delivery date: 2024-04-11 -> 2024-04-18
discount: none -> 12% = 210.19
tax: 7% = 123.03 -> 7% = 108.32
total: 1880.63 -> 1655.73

#####

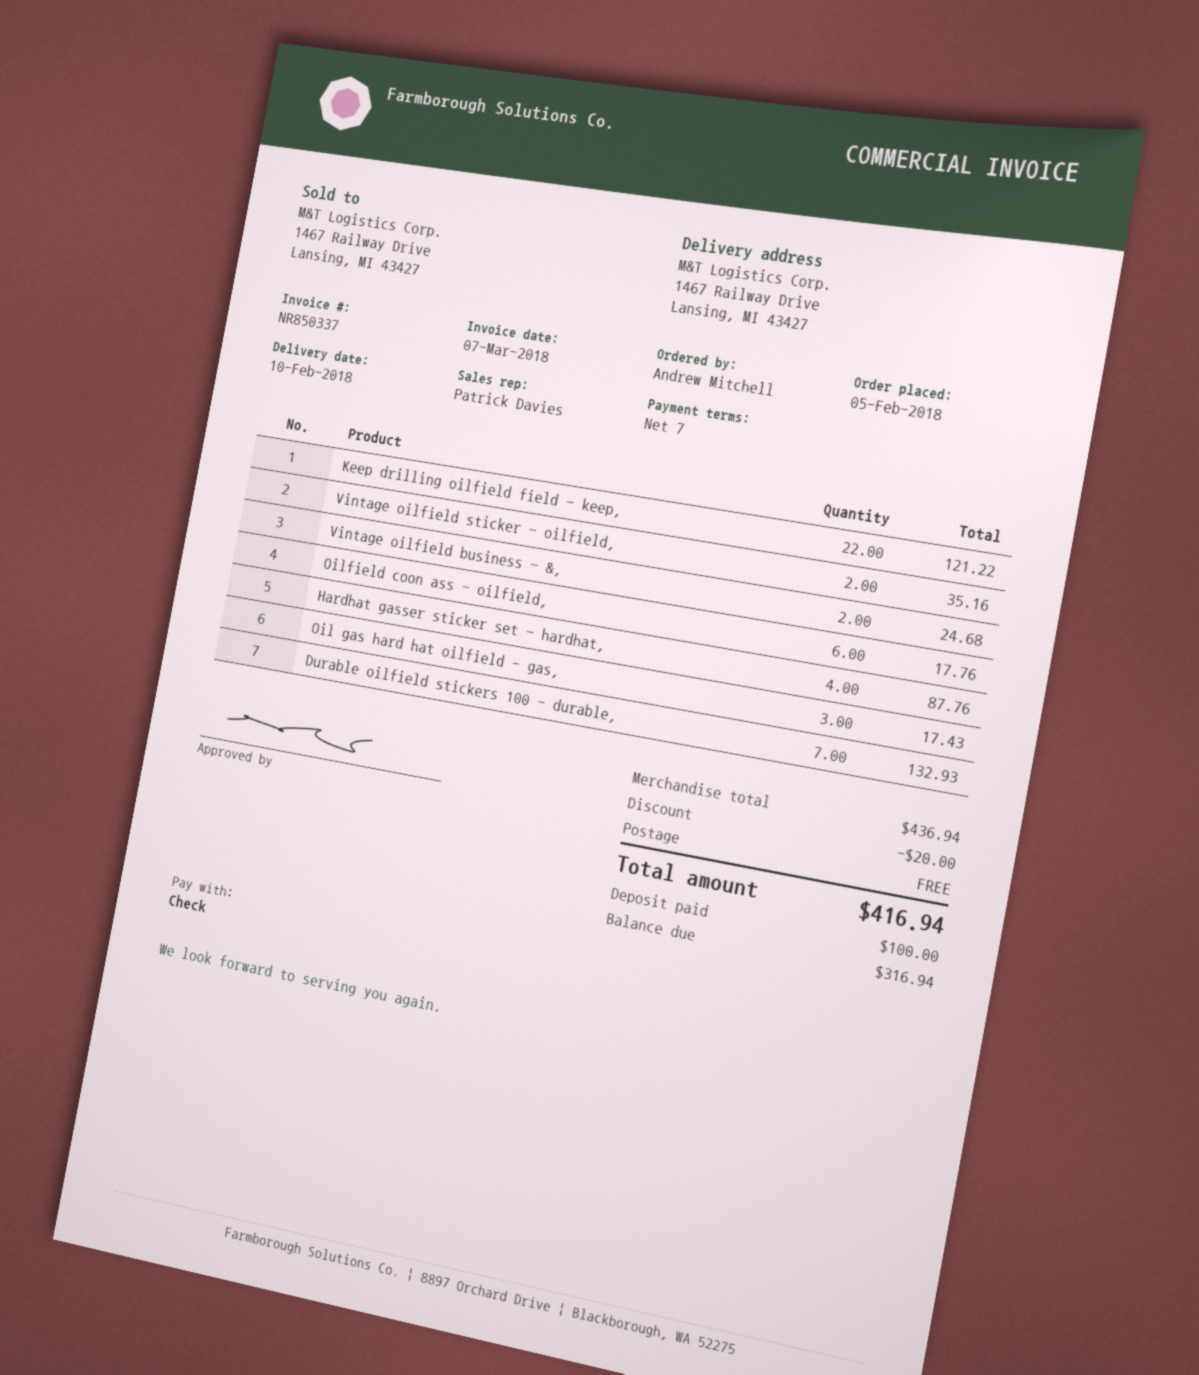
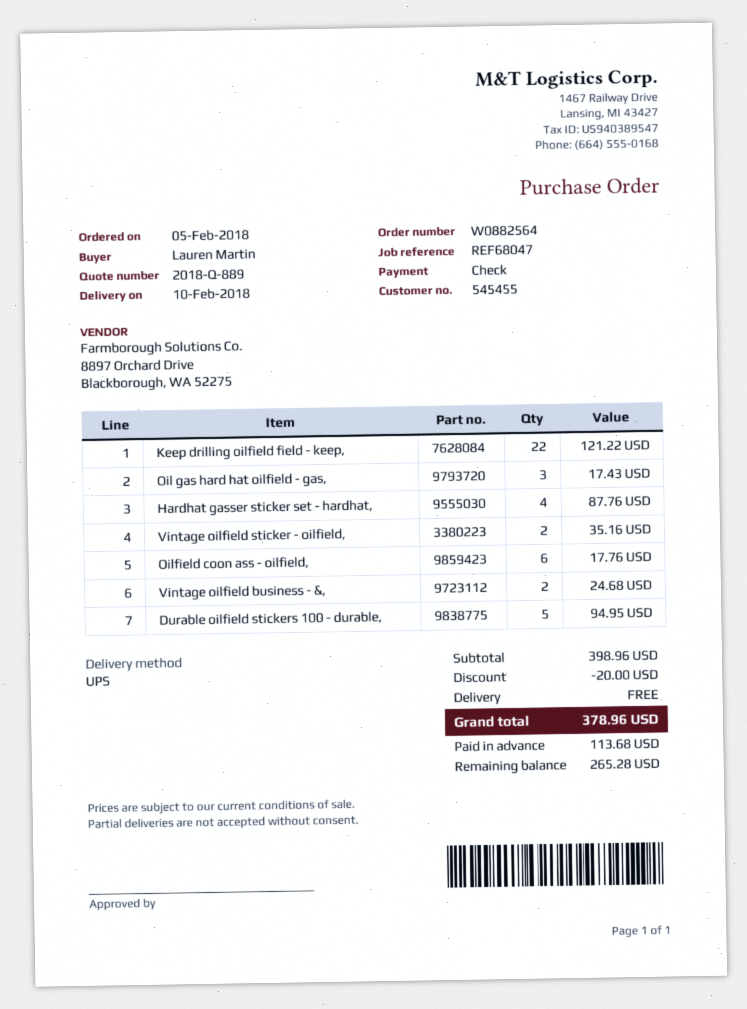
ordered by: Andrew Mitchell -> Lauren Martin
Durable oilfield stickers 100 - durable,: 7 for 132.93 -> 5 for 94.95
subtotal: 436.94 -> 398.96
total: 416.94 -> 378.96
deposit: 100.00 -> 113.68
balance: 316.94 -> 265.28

#####

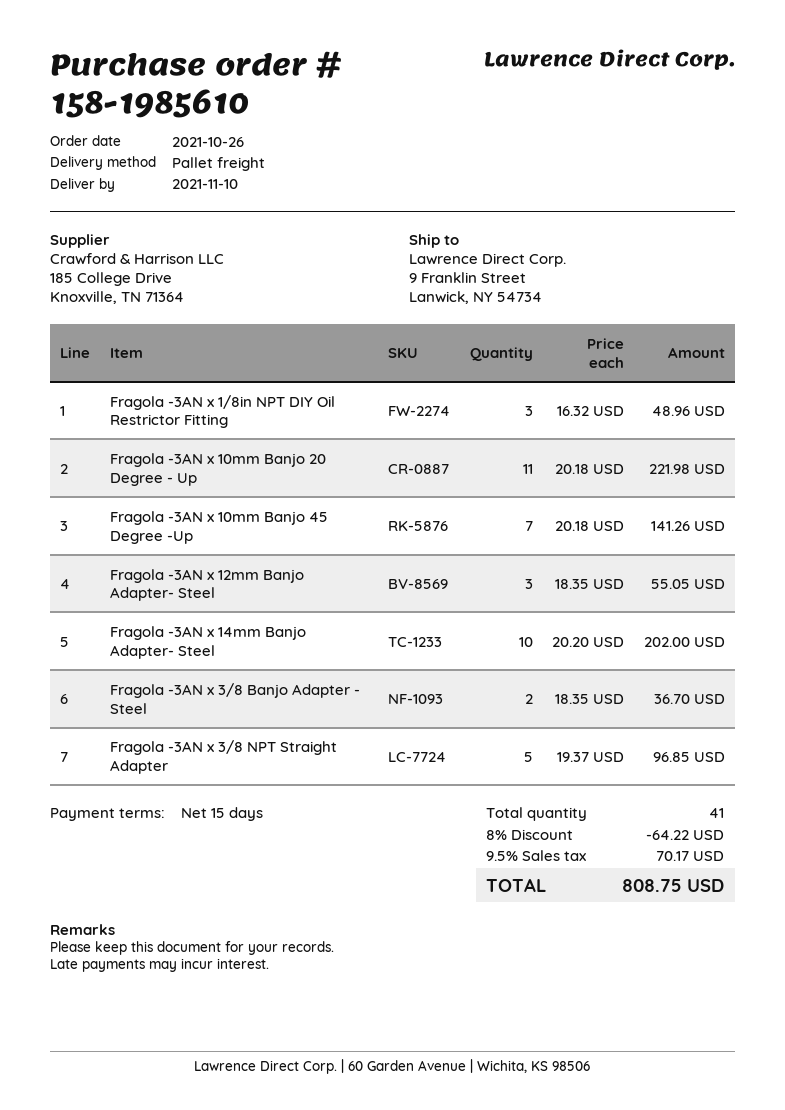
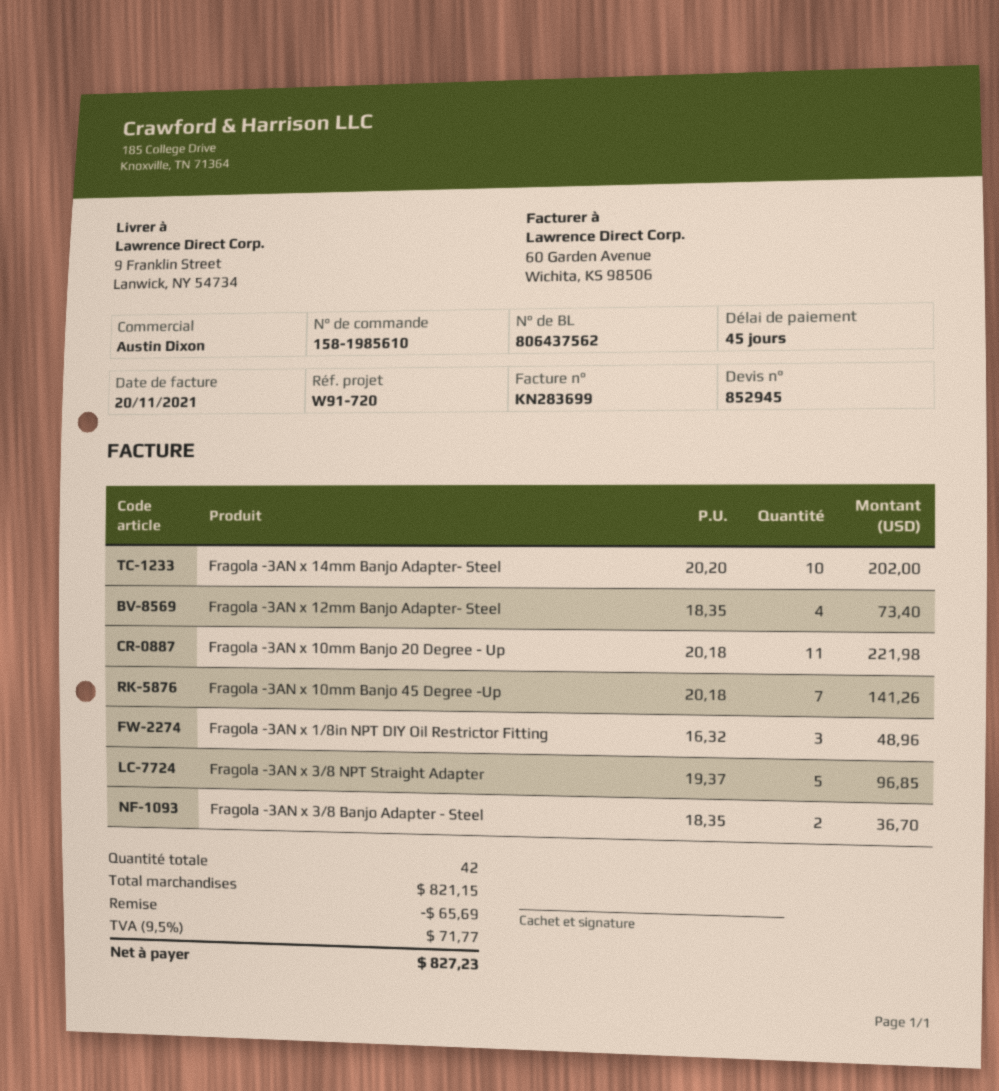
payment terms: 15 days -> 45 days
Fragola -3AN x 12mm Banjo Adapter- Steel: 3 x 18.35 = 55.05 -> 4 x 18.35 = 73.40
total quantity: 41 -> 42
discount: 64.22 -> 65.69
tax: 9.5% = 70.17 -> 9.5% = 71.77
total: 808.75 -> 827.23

#####

Only the lines above from the one with "delivery date: 2024-04-11 -> 2024-04-18" up to and including the one with "total: 1880.63 -> 1655.73" should be repeated, exactly as written.

Result
delivery date: 2024-04-11 -> 2024-04-18
discount: none -> 12% = 210.19
tax: 7% = 123.03 -> 7% = 108.32
total: 1880.63 -> 1655.73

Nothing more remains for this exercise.